BnSentMix: A Diverse Bengali-English Code-Mixed Dataset for Sentiment Analysis
This provides a resource for sentiment analysis in low-resource Bengali, addressing a domain-specific gap, though it is incremental as it builds on existing dataset creation practices.
The authors tackled the lack of a large-scale sentiment analysis dataset for code-mixed Bengali by introducing BnSentMix, a dataset of 20,000 samples from diverse sources, and achieved an overall accuracy of 69.8% and F1 score of 69.1% with baseline methods.
The widespread availability of code-mixed data can provide valuable insights into low-resource languages like Bengali, which have limited datasets. Sentiment analysis has been a fundamental text classification task across several languages for code-mixed data. However, there has yet to be a large-scale and diverse sentiment analysis dataset on code-mixed Bengali.
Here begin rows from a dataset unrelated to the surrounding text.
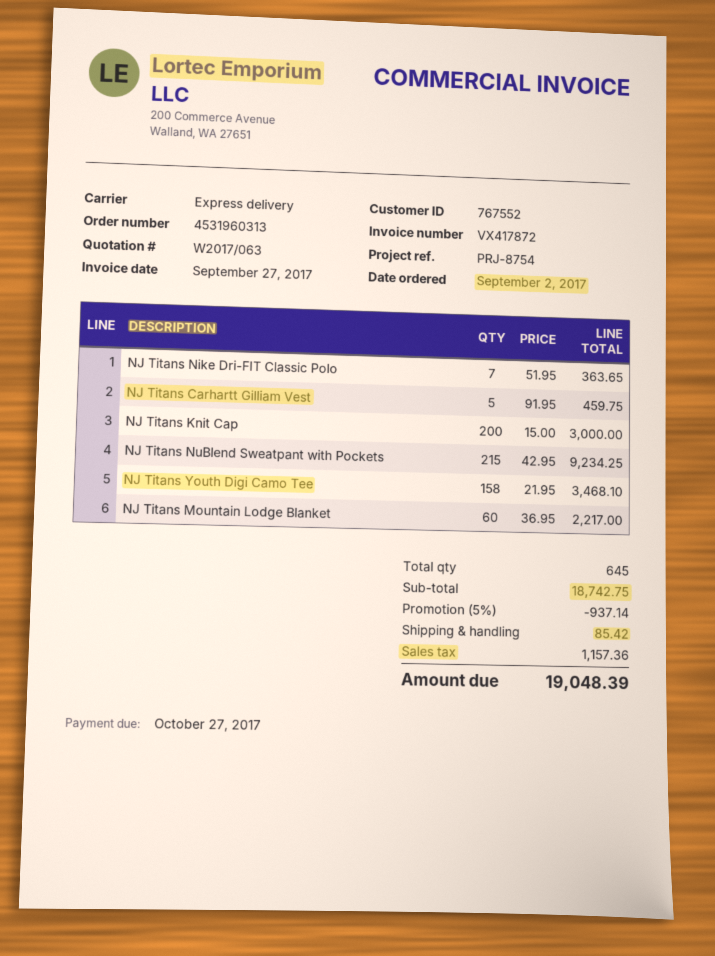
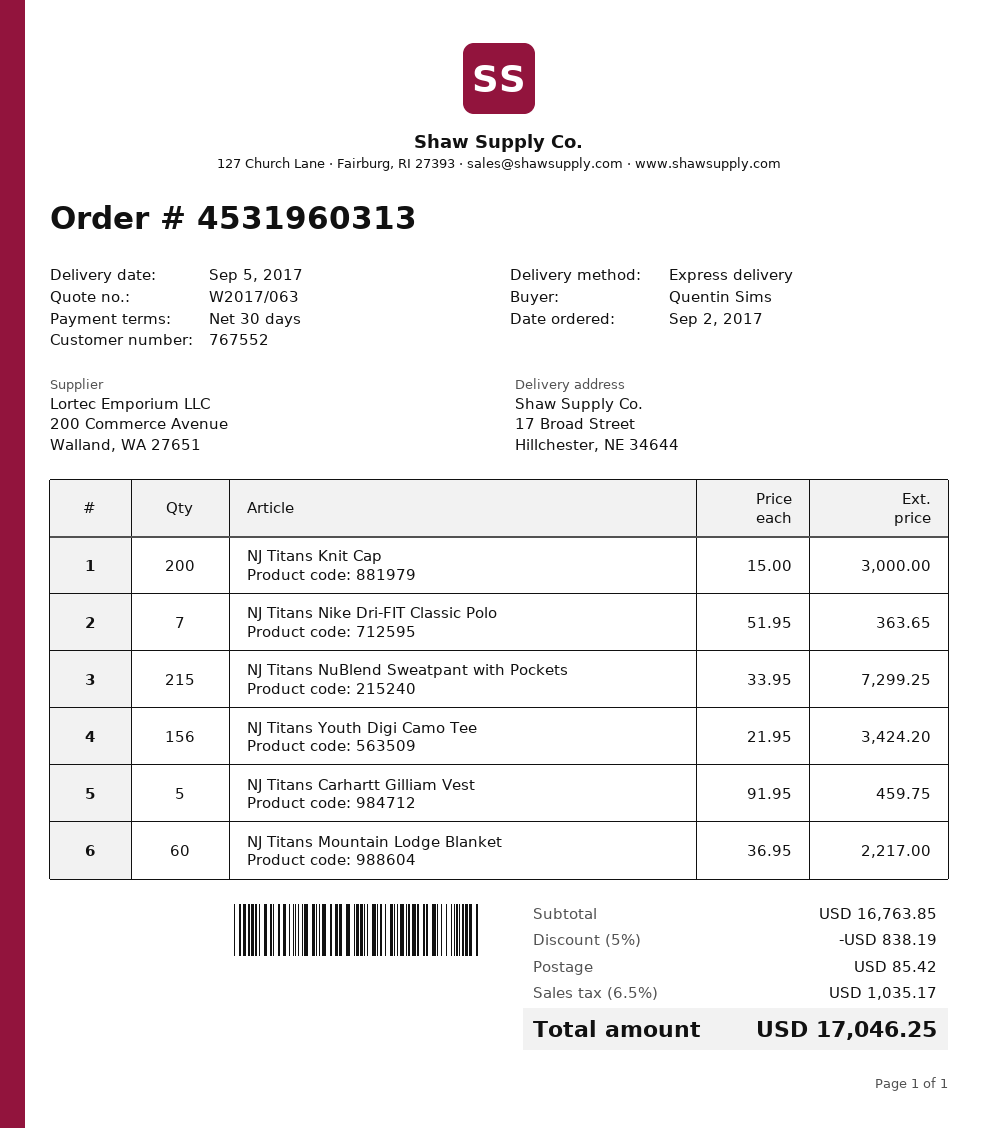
NJ Titans NuBlend Sweatpant with Pockets: 215 x 42.95 = 9234.25 -> 215 x 33.95 = 7299.25
NJ Titans Youth Digi Camo Tee: 158 x 21.95 = 3468.10 -> 156 x 21.95 = 3424.20
subtotal: 18742.75 -> 16763.85
discount: 5% = 937.14 -> 5% = 838.19
tax: 1157.36 -> 1035.17
total: 19048.39 -> 17046.25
We address this limitation by introducing BnSentMix, a sentiment analysis dataset on code-mixed Bengali consisting of 20,000 samples with 4 sentiment labels from Facebook, YouTube, and e-commerce sites. We ensure diversity in data sources to replicate realistic code-mixed scenarios. Additionally, we propose 14 baseline methods including novel transformer encoders further pre-trained on code-mixed Bengali-English, achieving an overall accuracy of 69.8% and an F1 score of 69.1% on sentiment classification tasks. Detailed analyses reveal variations in performance across different sentiment labels and text types, highlighting areas for future improvement.